━━━ Supplied records ━━━

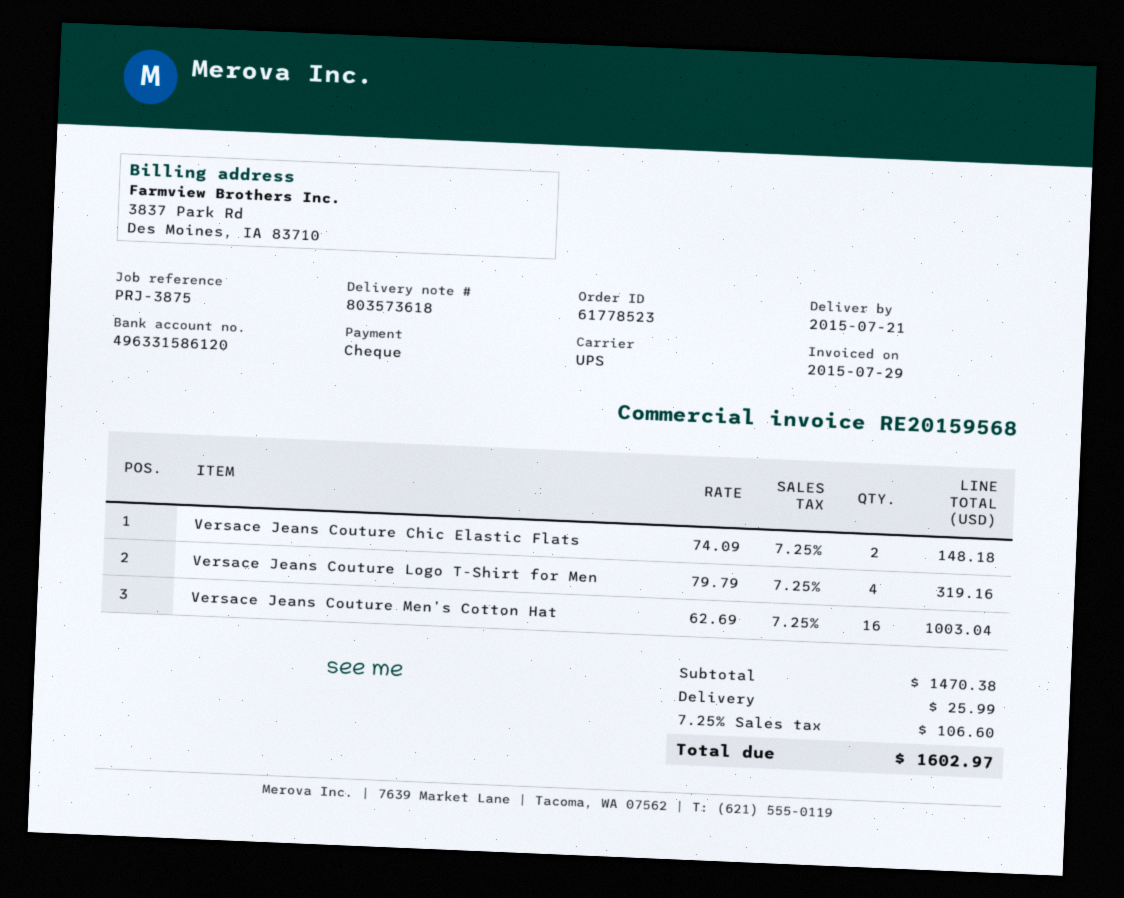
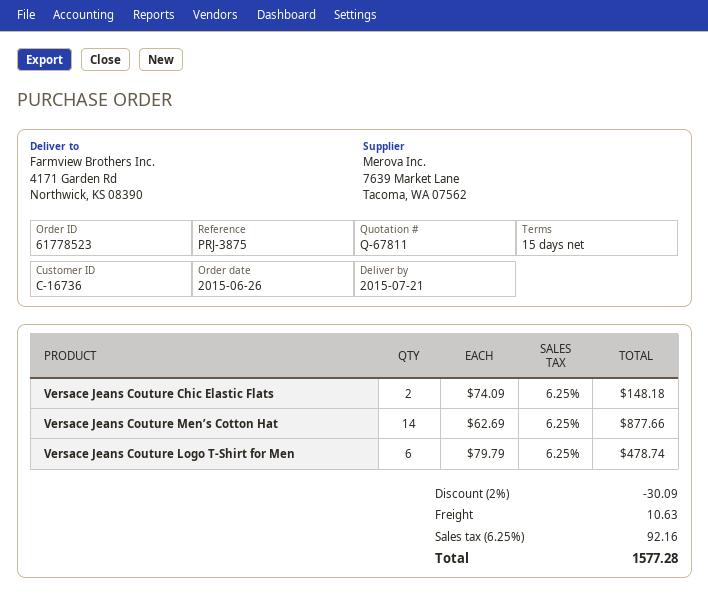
Versace Jeans Couture Logo T-Shirt for Men: 4 x 79.79 = 319.16 -> 6 x 79.79 = 478.74
Versace Jeans Couture Men’s Cotton Hat: 16 x 62.69 = 1003.04 -> 14 x 62.69 = 877.66
discount: none -> 2% = 30.09
shipping: 25.99 -> 10.63
tax: 7.25% = 106.60 -> 6.25% = 92.16
total: 1602.97 -> 1577.28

━━━

Only the lines from the one with "Versace Jeans Couture Men’s" through the end of the data should be printed, each exactly as it appears.

Versace Jeans Couture Men’s Cotton Hat: 16 x 62.69 = 1003.04 -> 14 x 62.69 = 877.66
discount: none -> 2% = 30.09
shipping: 25.99 -> 10.63
tax: 7.25% = 106.60 -> 6.25% = 92.16
total: 1602.97 -> 1577.28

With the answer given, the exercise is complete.